Data extracted from a collection:
**********
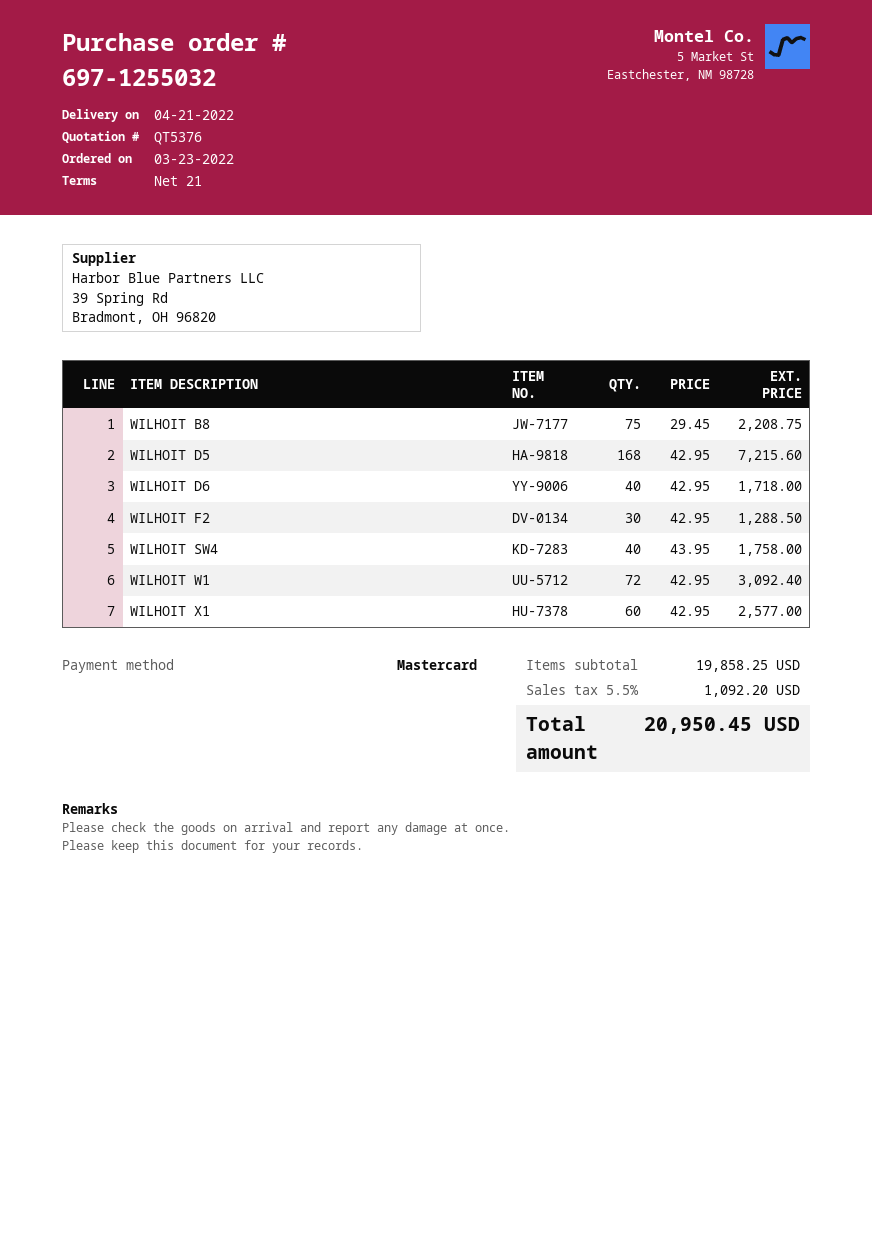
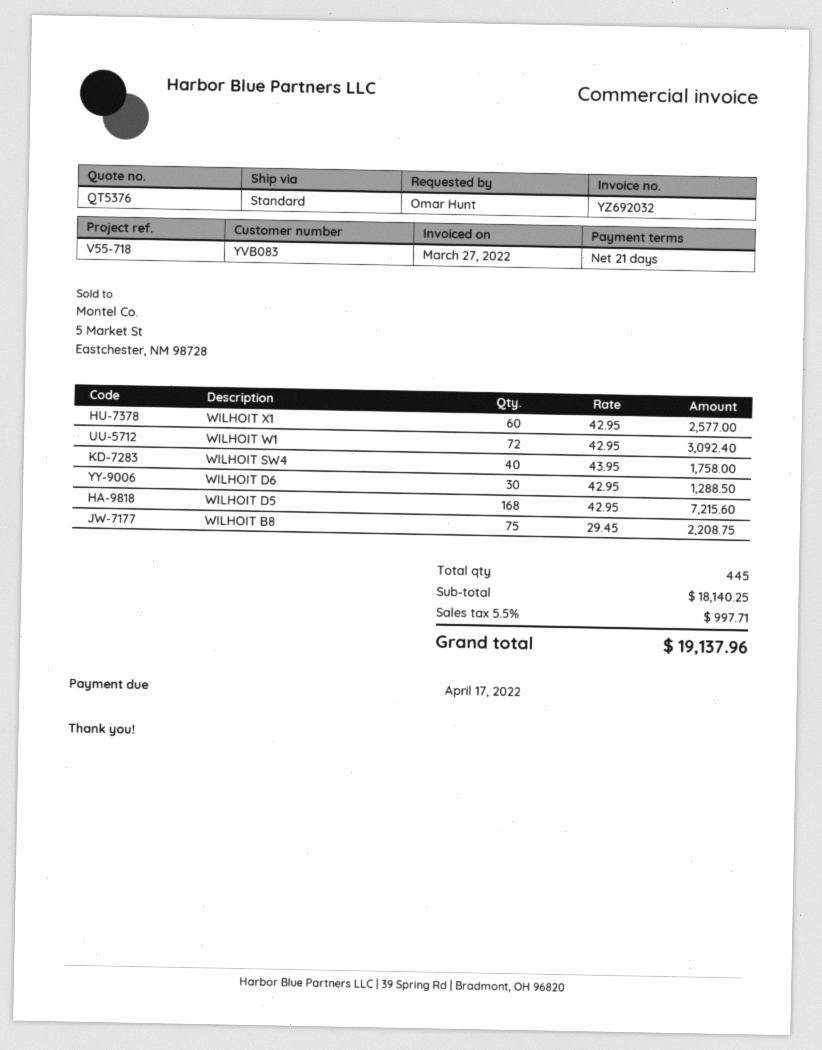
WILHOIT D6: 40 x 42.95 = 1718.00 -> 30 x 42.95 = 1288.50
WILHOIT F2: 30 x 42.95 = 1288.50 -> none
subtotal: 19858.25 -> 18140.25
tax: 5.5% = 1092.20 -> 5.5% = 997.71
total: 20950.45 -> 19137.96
**********
§ **Assignment**
With the images excluded, reproduce the data above precisely as written.

§ **Task solution**
WILHOIT D6: 40 x 42.95 = 1718.00 -> 30 x 42.95 = 1288.50
WILHOIT F2: 30 x 42.95 = 1288.50 -> none
subtotal: 19858.25 -> 18140.25
tax: 5.5% = 1092.20 -> 5.5% = 997.71
total: 20950.45 -> 19137.96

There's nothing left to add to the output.